Data records
§

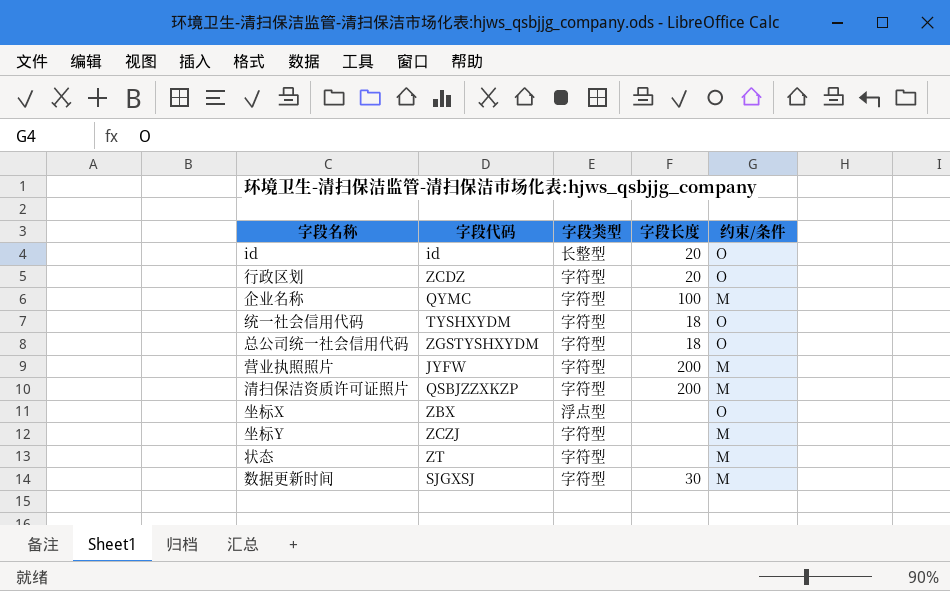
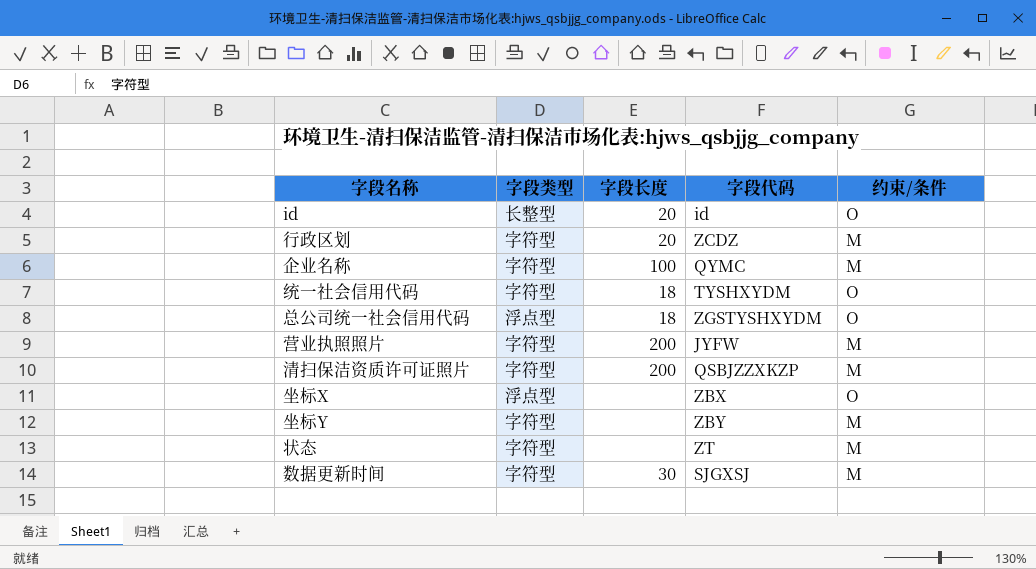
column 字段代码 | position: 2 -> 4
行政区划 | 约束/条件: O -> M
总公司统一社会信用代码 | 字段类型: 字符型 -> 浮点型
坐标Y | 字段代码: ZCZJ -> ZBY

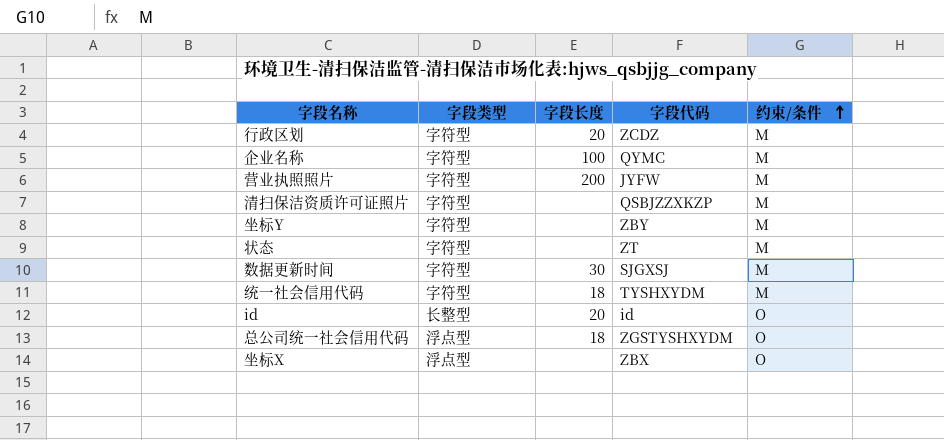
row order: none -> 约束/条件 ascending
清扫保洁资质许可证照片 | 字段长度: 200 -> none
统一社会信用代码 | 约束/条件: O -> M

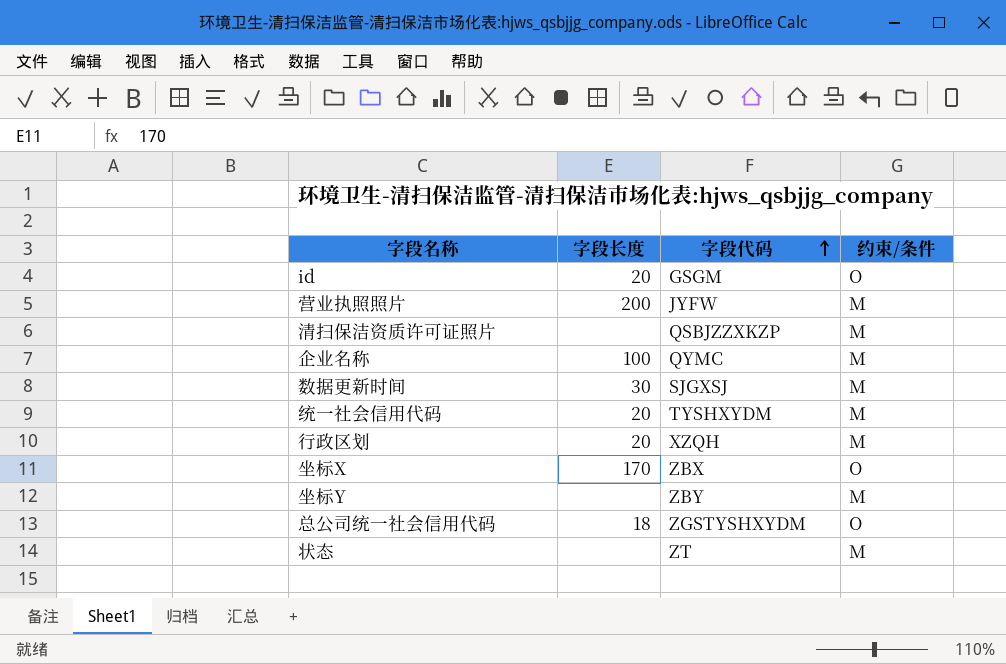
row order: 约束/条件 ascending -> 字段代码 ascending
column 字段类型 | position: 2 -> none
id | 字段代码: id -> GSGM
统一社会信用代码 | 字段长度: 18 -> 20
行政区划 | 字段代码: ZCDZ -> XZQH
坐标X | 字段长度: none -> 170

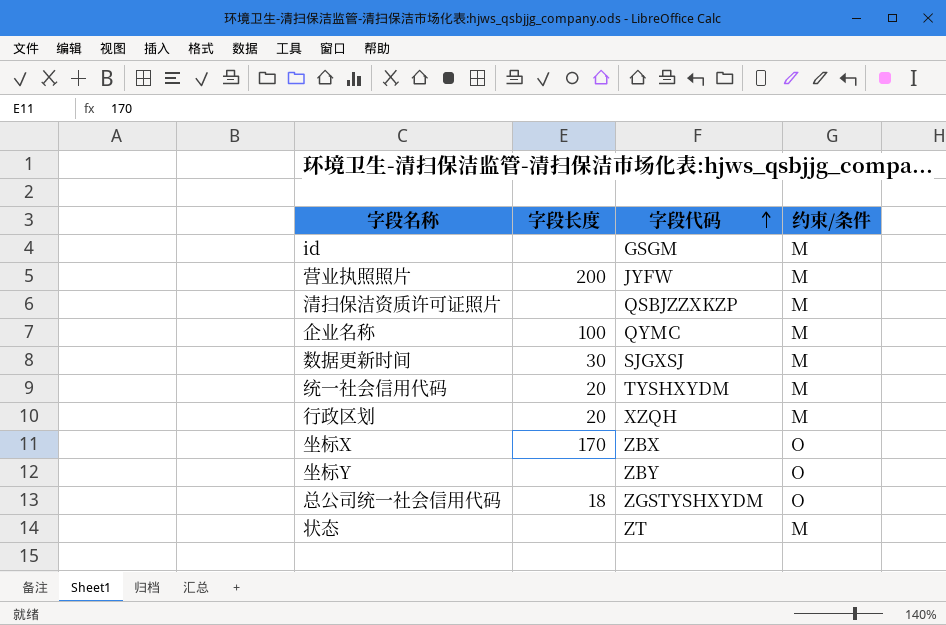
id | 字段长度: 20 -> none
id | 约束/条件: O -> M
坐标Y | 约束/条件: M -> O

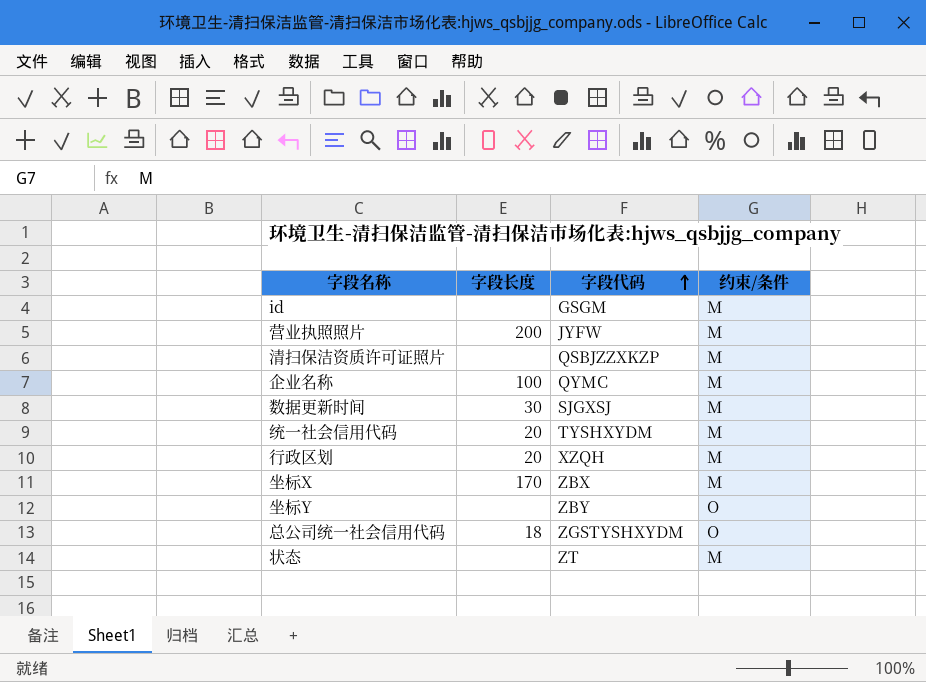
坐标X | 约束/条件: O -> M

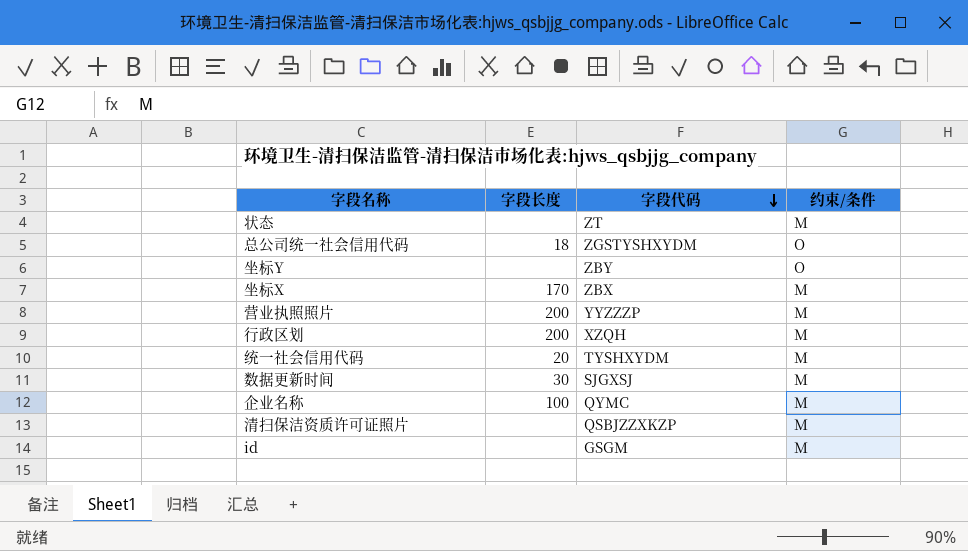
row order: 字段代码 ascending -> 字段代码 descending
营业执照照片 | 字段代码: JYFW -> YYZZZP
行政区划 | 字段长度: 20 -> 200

§

▶ [Task to carry out]:
Only the number should be given: how many lines of the data contain the word "order"?

▶ [Problem solution]:
3